◆ The task
Retype the line where "- NHIF and NSSF" appears and each line that follows it down to the last line of the records below. Leave the pictures out.

Revision comparison data:
= Beginning of Section =
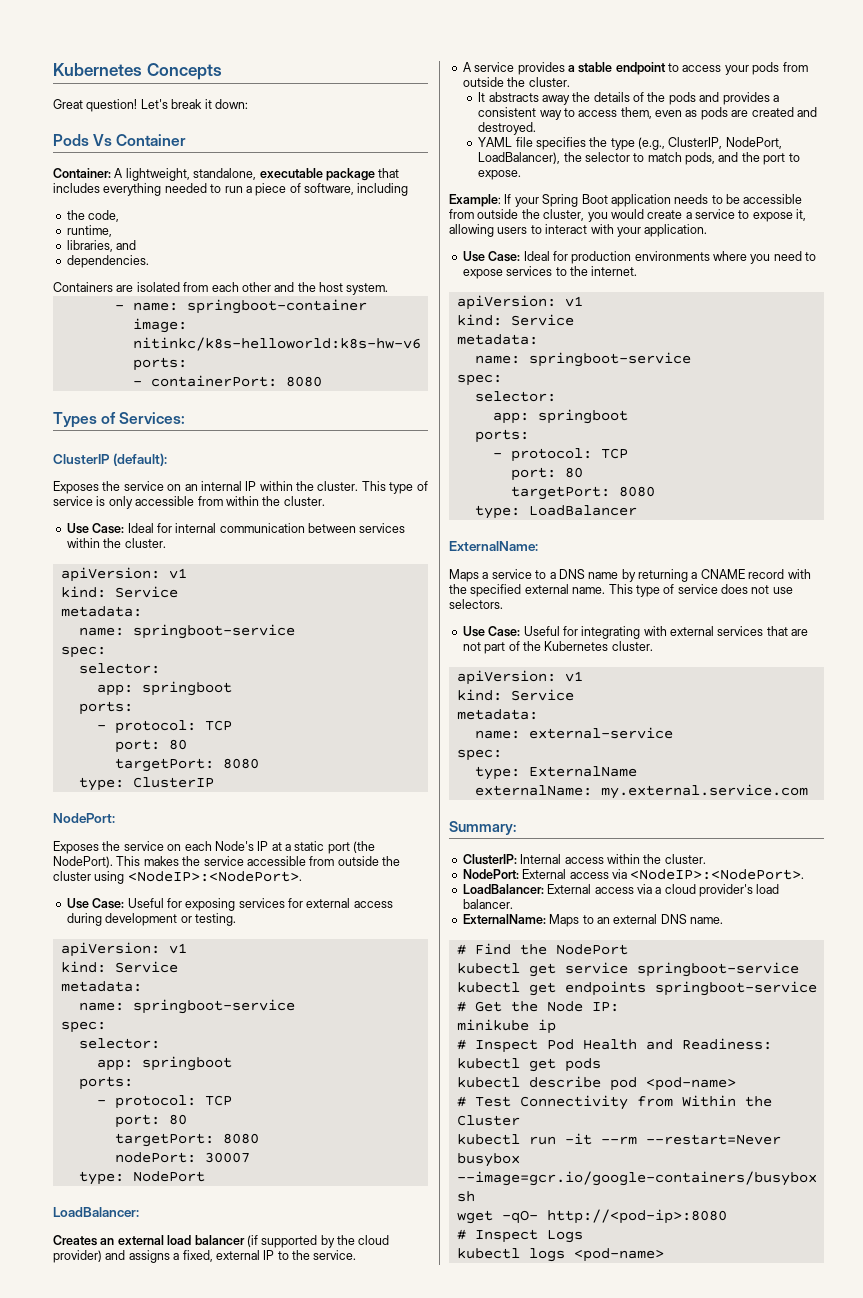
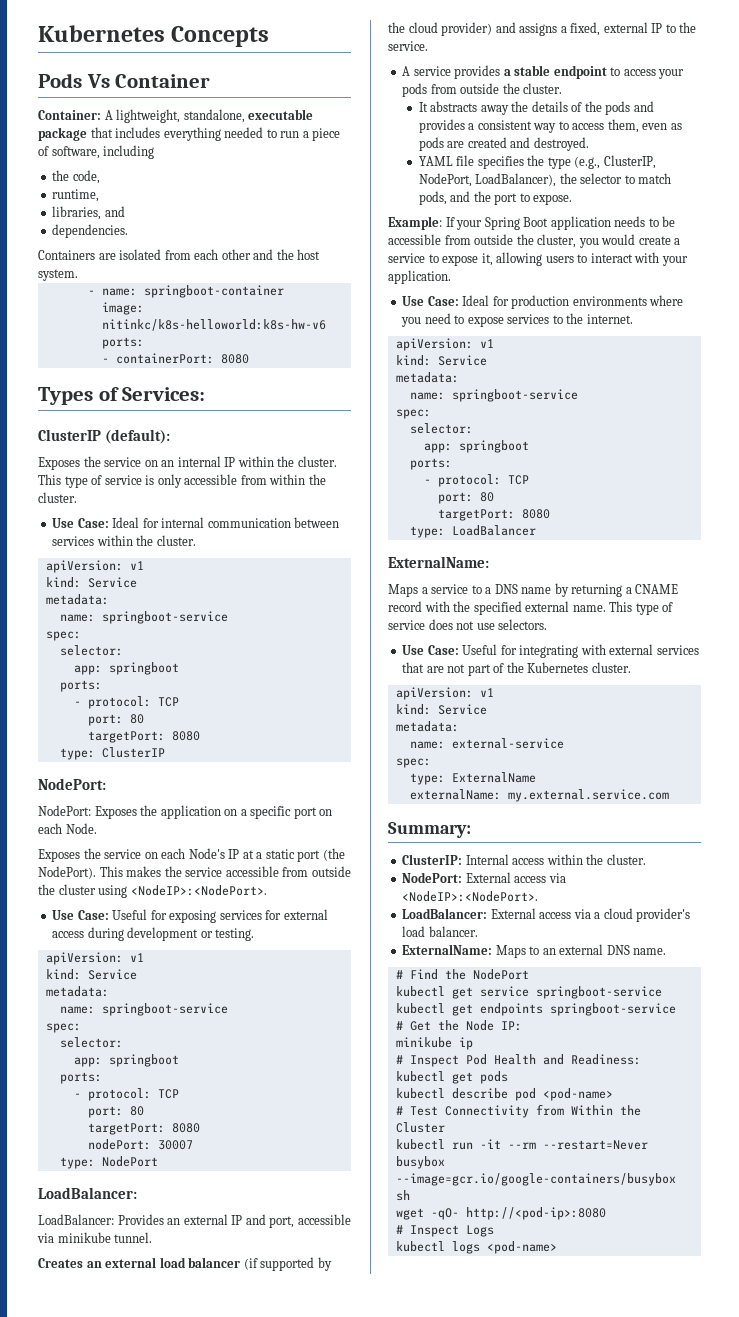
- Great question! Let's break it down:
+ NodePort: Exposes the application on a specific port on each Node.
+ LoadBalancer: Provides an external IP and port, accessible via minikube tunnel.

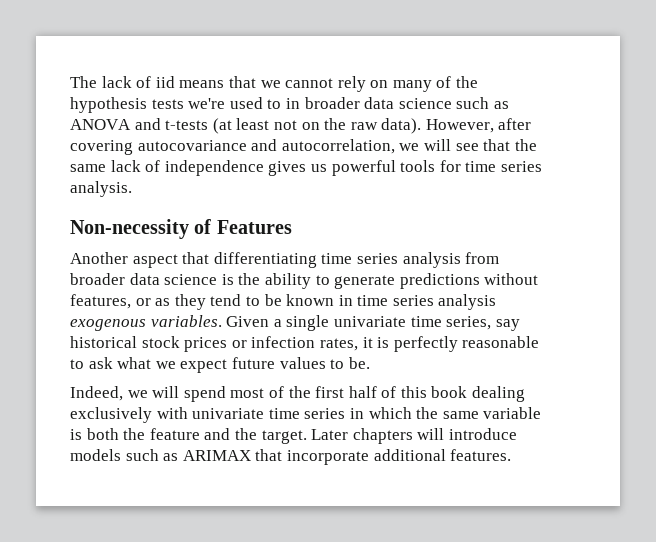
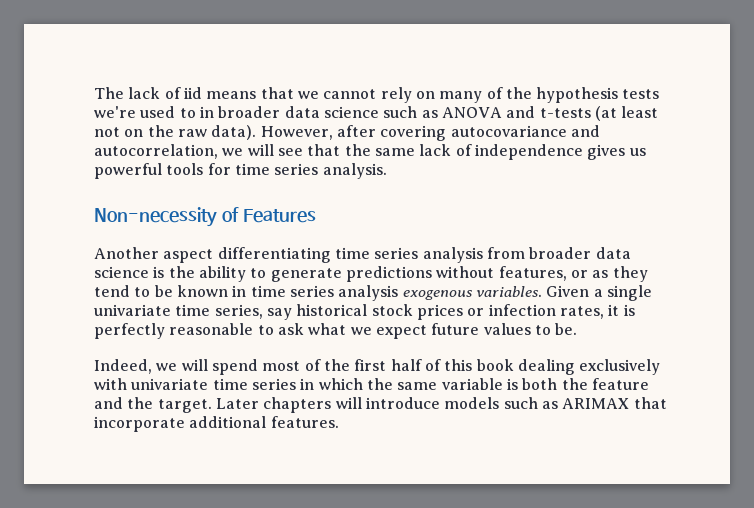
- Another aspect that differentiating time series analysis from broader data science is the ability to generate predictions without features, or as they tend to be known in time series analysis exogenous variables.
+ Another aspect differentiating time series analysis from broader data science is the ability to generate predictions without features, or as they tend to be known in time series analysis exogenous variables.

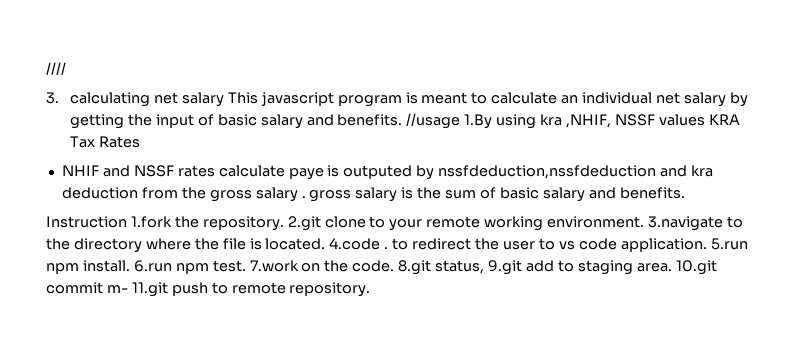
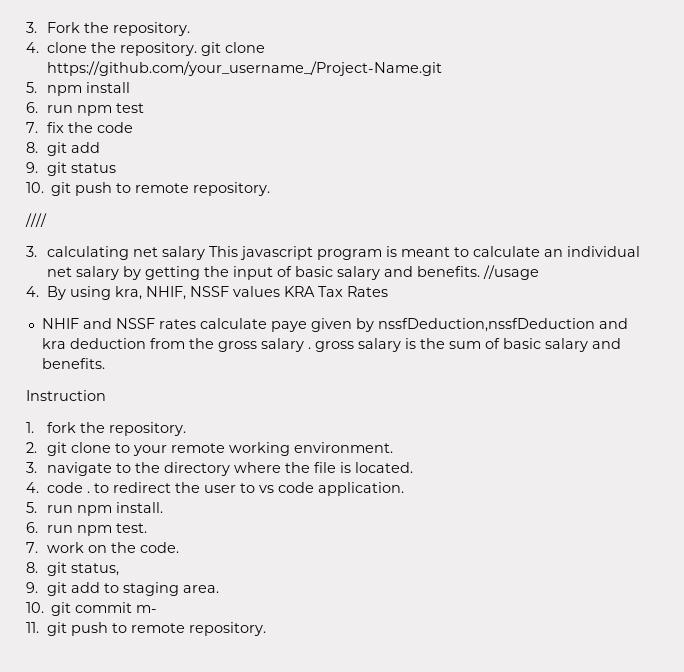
+ 3. Fork the repository.
+ 4. clone the repository. git clone https://github.com/your_username_/Project-Name.git
+ 5. npm install
+ 6. run npm test
+ 7. fix the code
+ 8. git add
+ 9. git status
+ 10. git push to remote repository.
- //usage 1.By using kra ,NHIF, NSSF values KRA Tax Rates
+ //usage
+ 4. By using kra, NHIF, NSSF values KRA Tax Rates
- NHIF and NSSF rates calculate paye is outputed by nssfdeduction,nssfdeduction and kra deduction from the gross salary . gross salary is the sum of basic salary and benefits.
+ NHIF and NSSF rates calculate paye given by nssfDeduction,nssfDeduction and kra deduction from the gross salary . gross salary is the sum of basic salary and benefits.
- Instruction 1.fork the repository. 2.git clone to your remote working environment. 3.navigate to the directory where the file is located. 4.code . to redirect the user to vs code application. 5.run npm install. 6.run npm test. 7.work on the code. 8.git status, 9.git add to staging area. 10.git commit m- 11.git push to remote repository.
+ Instruction
+ 1. fork the repository.
+ 2. git clone to your remote working environment.
+ 3. navigate to the directory where the file is located.
+ 4. code . to redirect the user to vs code application.
+ 5. run npm install.
+ 6. run npm test.
+ 7. work on the code.
+ 8. git status,
+ 9. git add to staging area.
+ 10. git commit m-
+ 11. git push to remote repository.

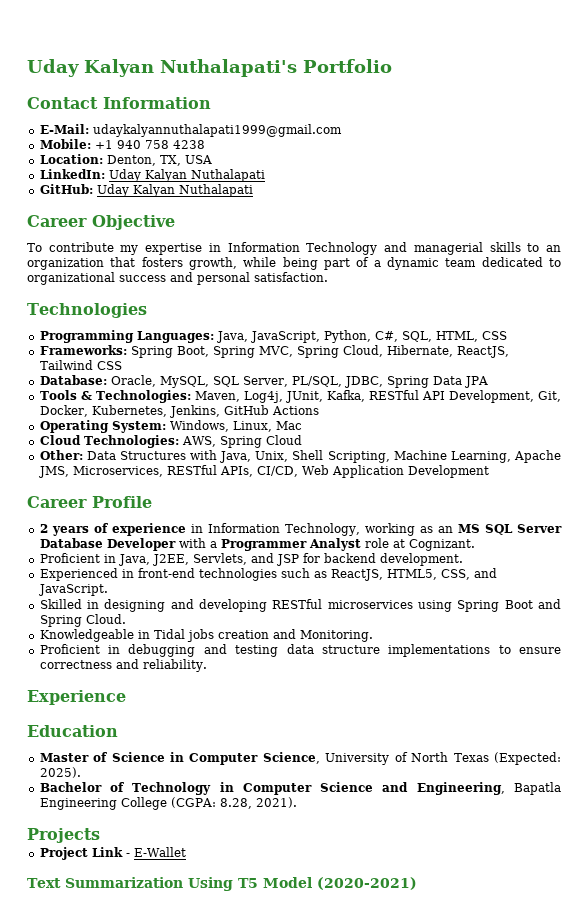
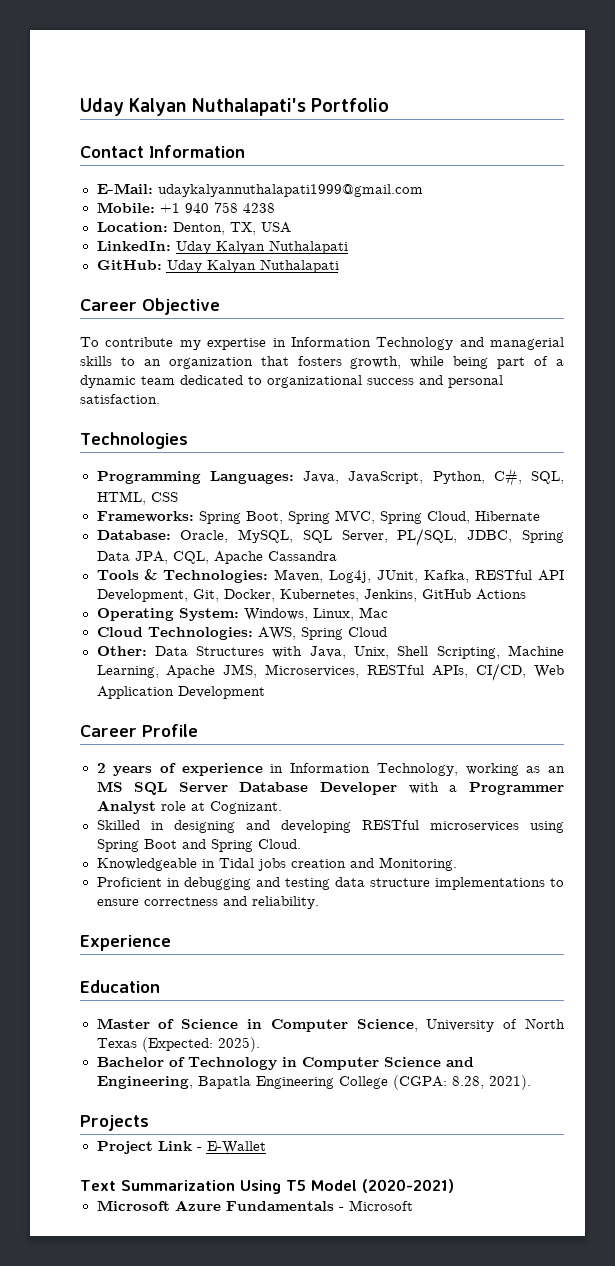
- Frameworks: Spring Boot, Spring MVC, Spring Cloud, Hibernate, ReactJS, Tailwind CSS
+ Frameworks: Spring Boot, Spring MVC, Spring Cloud, Hibernate
- Database: Oracle, MySQL, SQL Server, PL/SQL, JDBC, Spring Data JPA
+ Database: Oracle, MySQL, SQL Server, PL/SQL, JDBC, Spring Data JPA, CQL, Apache Cassandra
- Proficient in Java, J2EE, Servlets, and JSP for backend development.
- Experienced in front-end technologies such as ReactJS, HTML5, CSS, and JavaScript.
+ Microsoft Azure Fundamentals - Microsoft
= End of Section =
◆ Solution to the exercise
- NHIF and NSSF rates calculate paye is outputed by nssfdeduction,nssfdeduction and kra deduction from the gross salary . gross salary is the sum of basic salary and benefits.
+ NHIF and NSSF rates calculate paye given by nssfDeduction,nssfDeduction and kra deduction from the gross salary . gross salary is the sum of basic salary and benefits.
- Instruction 1.fork the repository. 2.git clone to your remote working environment. 3.navigate to the directory where the file is located. 4.code . to redirect the user to vs code application. 5.run npm install. 6.run npm test. 7.work on the code. 8.git status, 9.git add to staging area. 10.git commit m- 11.git push to remote repository.
+ Instruction
+ 1. fork the repository.
+ 2. git clone to your remote working environment.
+ 3. navigate to the directory where the file is located.
+ 4. code . to redirect the user to vs code application.
+ 5. run npm install.
+ 6. run npm test.
+ 7. work on the code.
+ 8. git status,
+ 9. git add to staging area.
+ 10. git commit m-
+ 11. git push to remote repository.

- Frameworks: Spring Boot, Spring MVC, Spring Cloud, Hibernate, ReactJS, Tailwind CSS
+ Frameworks: Spring Boot, Spring MVC, Spring Cloud, Hibernate
- Database: Oracle, MySQL, SQL Server, PL/SQL, JDBC, Spring Data JPA
+ Database: Oracle, MySQL, SQL Server, PL/SQL, JDBC, Spring Data JPA, CQL, Apache Cassandra
- Proficient in Java, J2EE, Servlets, and JSP for backend development.
- Experienced in front-end technologies such as ReactJS, HTML5, CSS, and JavaScript.
+ Microsoft Azure Fundamentals - Microsoft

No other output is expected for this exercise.